AIM OF THE EXERCISE:
A faithful copy of the entries is required, with no images in it.

DATA UNDER STUDY:
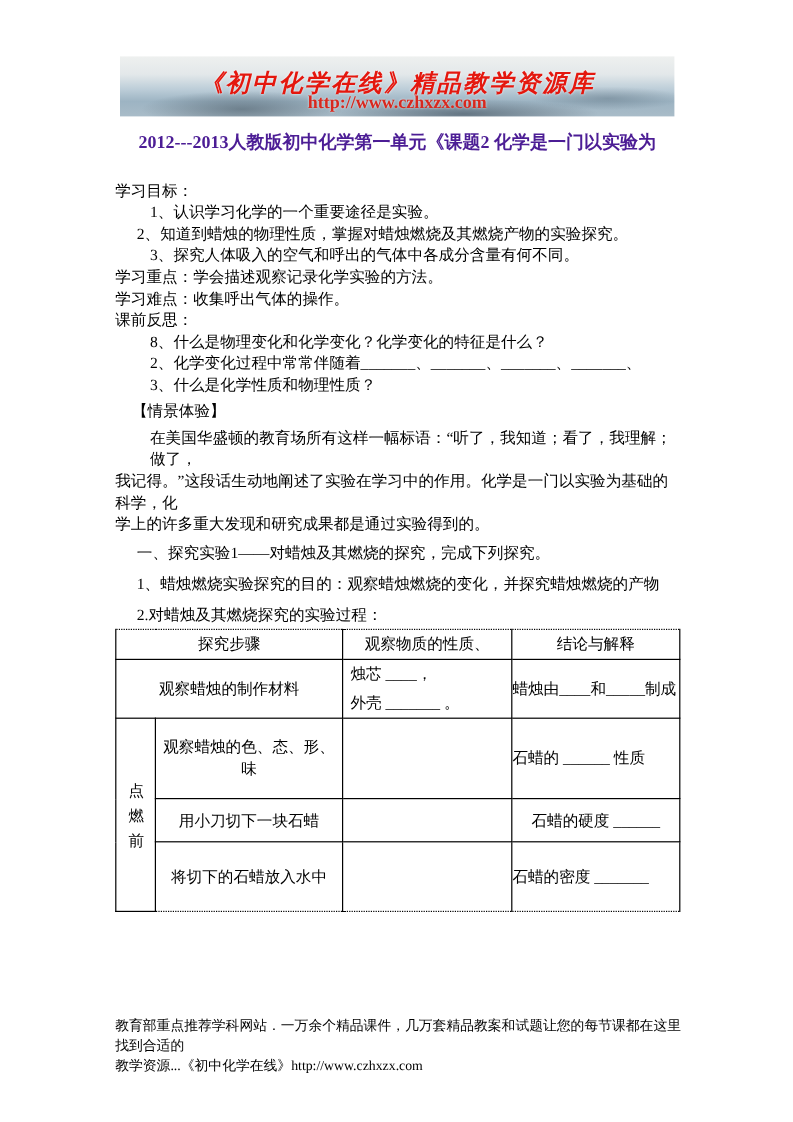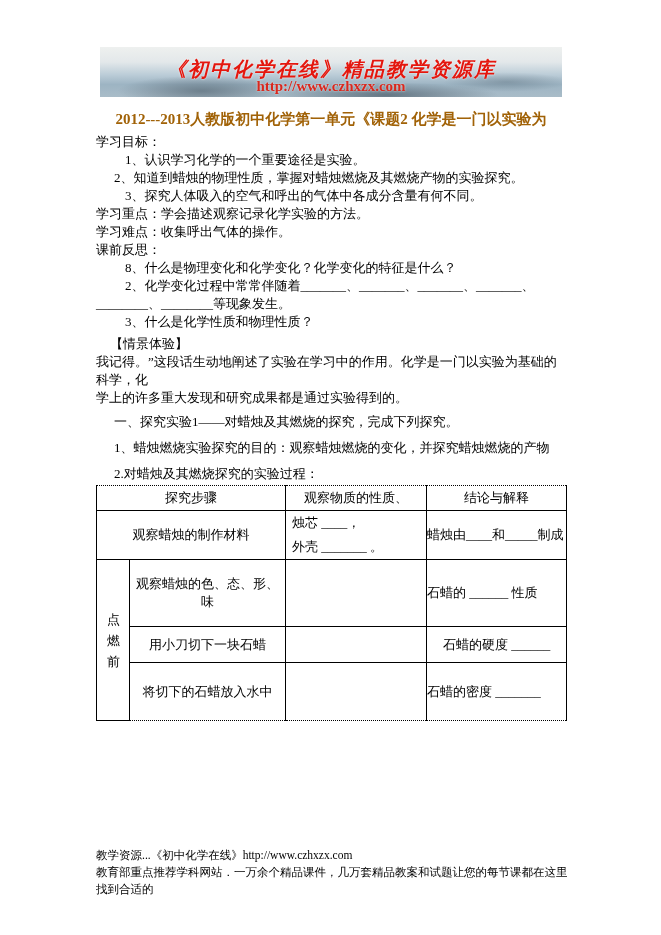--- a/index.html
+++ b/index.html
@@ -32,7 +32,7 @@
 
   
   .doc-title {
-    margin-top:8px; text-align:center; color:#a16207; font-weight:bold;
+    margin-top:8px; text-align:center; color:#4c1d95; font-weight:bold;
     font-size:15px; line-height:28px;
   }
 

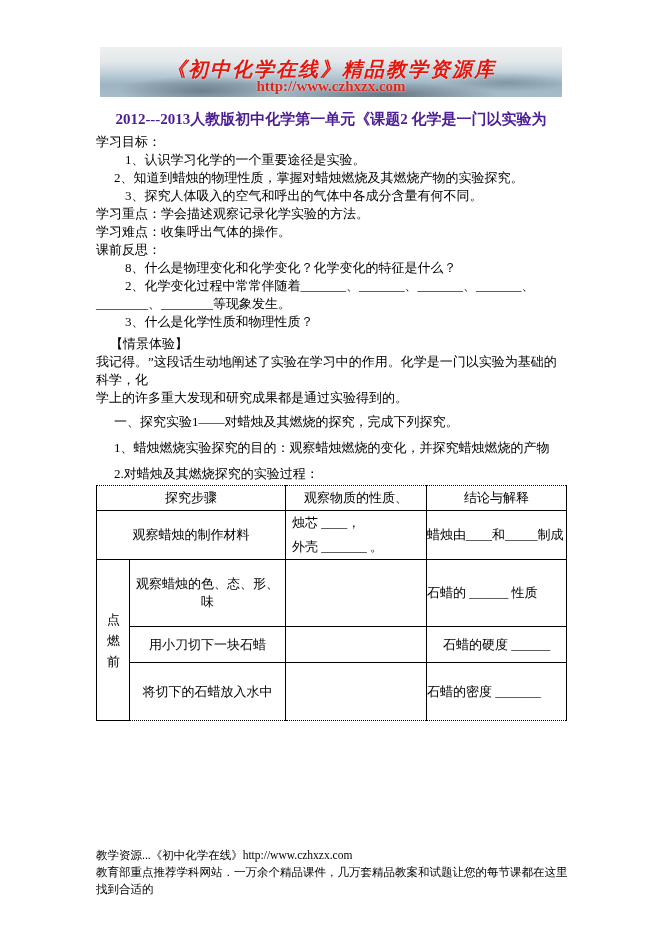--- a/index.html
+++ b/index.html
@@ -37,7 +37,7 @@
   }
 
   
-  .bodytext { margin-top:0; }
+  .bodytext { margin-top:17px; }
   .line { margin:0; font-size:13px; line-height:18px; }
   .ind-sm { padding-left:14px; }
   .ind-md { padding-left:18px; }

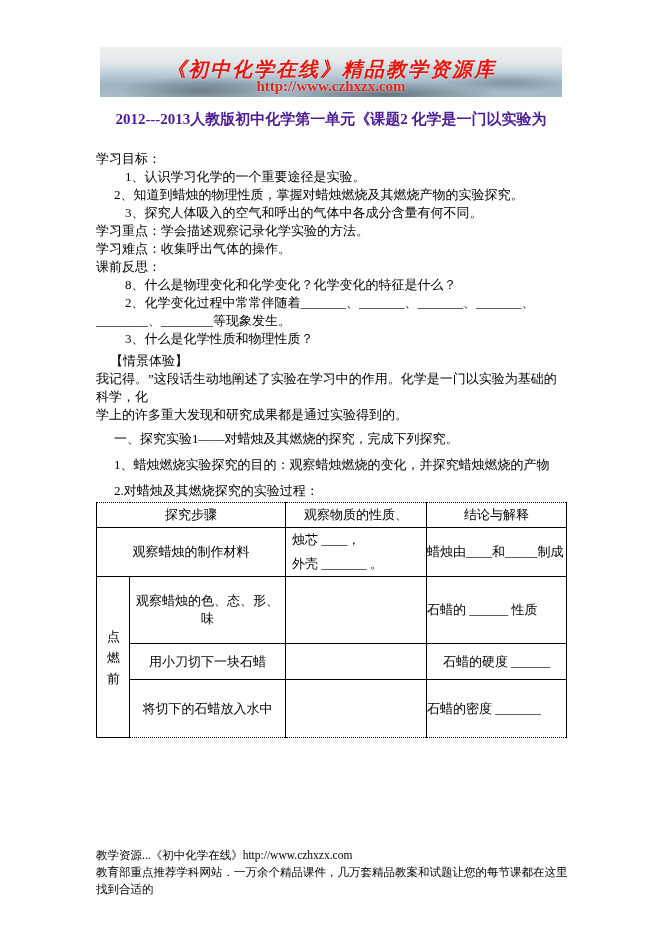--- a/index.html
+++ b/index.html
@@ -95,7 +95,6 @@
       <p class="line">课前反思：</p>
       <p class="line ind-lg">8、什么是物理变化和化学变化？化学变化的特征是什么？</p>
       <p class="line ind-lg">2、化学变化过程中常常伴随着_______、_______、_______、_______、</p>
-      <p class="line">________、________等现象发生。</p>
       <p class="line ind-lg">3、什么是化学性质和物理性质？</p>
       <p class="line ind-sm mt4">【情景体验】</p>
       <p class="line">我记得。”这段话生动地阐述了实验在学习中的作用。化学是一门以实验为基础的科学，化</p>

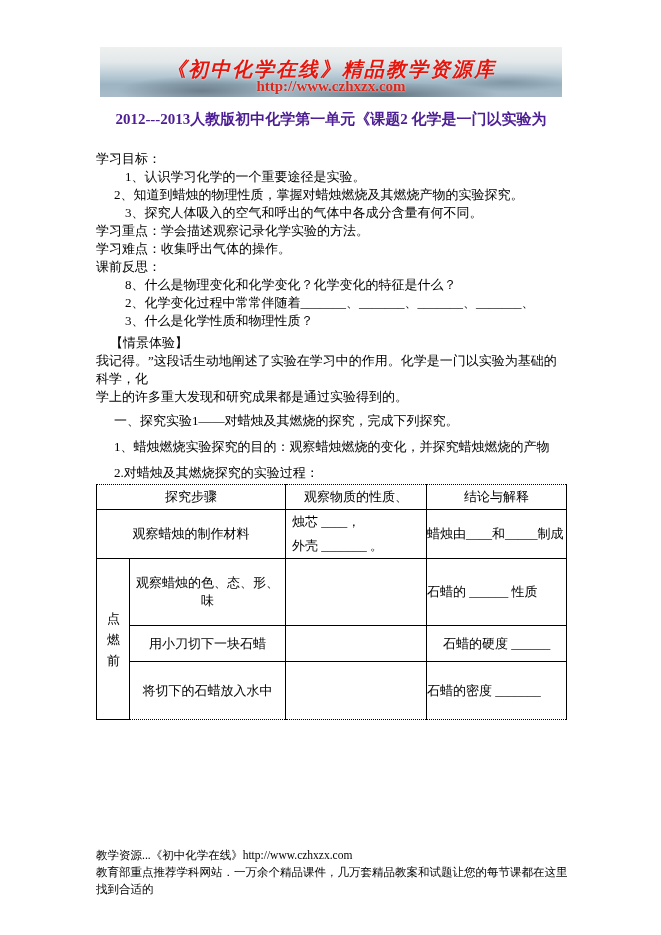--- a/index.html
+++ b/index.html
@@ -97,6 +97,7 @@
       <p class="line ind-lg">2、化学变化过程中常常伴随着_______、_______、_______、_______、</p>
       <p class="line ind-lg">3、什么是化学性质和物理性质？</p>
       <p class="line ind-sm mt4">【情景体验】</p>
+      <p class="line ind-lg mt4">在美国华盛顿的教育场所有这样一幅标语：“听了，我知道；看了，我理解；做了，</p>
       <p class="line">我记得。”这段话生动地阐述了实验在学习中的作用。化学是一门以实验为基础的科学，化</p>
       <p class="line">学上的许多重大发现和研究成果都是通过实验得到的。</p>
       <p class="line ind-md mt6">一、探究实验1——对蜡烛及其燃烧的探究，完成下列探究。</p>

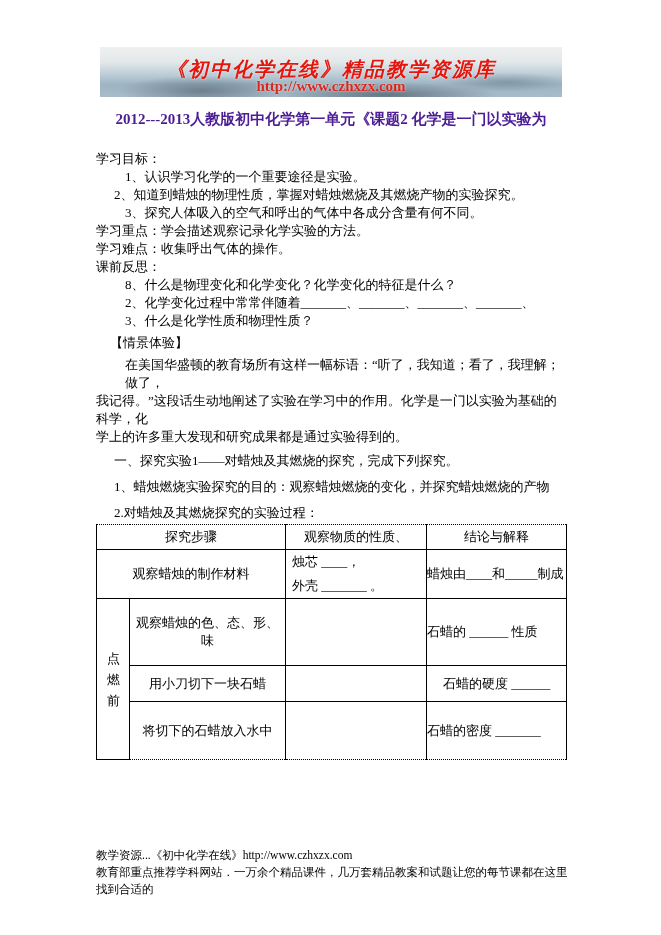--- a/index.html
+++ b/index.html
@@ -152,8 +152,8 @@
   </div>
 
   <div class="footer">
+    <p>教育部重点推荐学科网站．一万余个精品课件，几万套精品教案和试题让您的每节课都在这里找到合适的</p>
     <p><span>教学资源...《初中化学在线》</span><span>http://www.czhxzx.com</span></p>
-    <p>教育部重点推荐学科网站．一万余个精品课件，几万套精品教案和试题让您的每节课都在这里找到合适的</p>
   </div>
 </div>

ANSWER TO THE EXERCISE:
--- a/index.html
+++ b/index.html
@@ -32,7 +32,7 @@
 
   
   .doc-title {
-    margin-top:8px; text-align:center; color:#a16207; font-weight:bold;
+    margin-top:8px; text-align:center; color:#4c1d95; font-weight:bold;
     font-size:15px; line-height:28px;
   }
 

--- a/index.html
+++ b/index.html
@@ -37,7 +37,7 @@
   }
 
   
-  .bodytext { margin-top:0; }
+  .bodytext { margin-top:17px; }
   .line { margin:0; font-size:13px; line-height:18px; }
   .ind-sm { padding-left:14px; }
   .ind-md { padding-left:18px; }

--- a/index.html
+++ b/index.html
@@ -95,7 +95,6 @@
       <p class="line">课前反思：</p>
       <p class="line ind-lg">8、什么是物理变化和化学变化？化学变化的特征是什么？</p>
       <p class="line ind-lg">2、化学变化过程中常常伴随着_______、_______、_______、_______、</p>
-      <p class="line">________、________等现象发生。</p>
       <p class="line ind-lg">3、什么是化学性质和物理性质？</p>
       <p class="line ind-sm mt4">【情景体验】</p>
       <p class="line">我记得。”这段话生动地阐述了实验在学习中的作用。化学是一门以实验为基础的科学，化</p>

--- a/index.html
+++ b/index.html
@@ -97,6 +97,7 @@
       <p class="line ind-lg">2、化学变化过程中常常伴随着_______、_______、_______、_______、</p>
       <p class="line ind-lg">3、什么是化学性质和物理性质？</p>
       <p class="line ind-sm mt4">【情景体验】</p>
+      <p class="line ind-lg mt4">在美国华盛顿的教育场所有这样一幅标语：“听了，我知道；看了，我理解；做了，</p>
       <p class="line">我记得。”这段话生动地阐述了实验在学习中的作用。化学是一门以实验为基础的科学，化</p>
       <p class="line">学上的许多重大发现和研究成果都是通过实验得到的。</p>
       <p class="line ind-md mt6">一、探究实验1——对蜡烛及其燃烧的探究，完成下列探究。</p>

--- a/index.html
+++ b/index.html
@@ -152,8 +152,8 @@
   </div>
 
   <div class="footer">
+    <p>教育部重点推荐学科网站．一万余个精品课件，几万套精品教案和试题让您的每节课都在这里找到合适的</p>
     <p><span>教学资源...《初中化学在线》</span><span>http://www.czhxzx.com</span></p>
-    <p>教育部重点推荐学科网站．一万余个精品课件，几万套精品教案和试题让您的每节课都在这里找到合适的</p>
   </div>
 </div>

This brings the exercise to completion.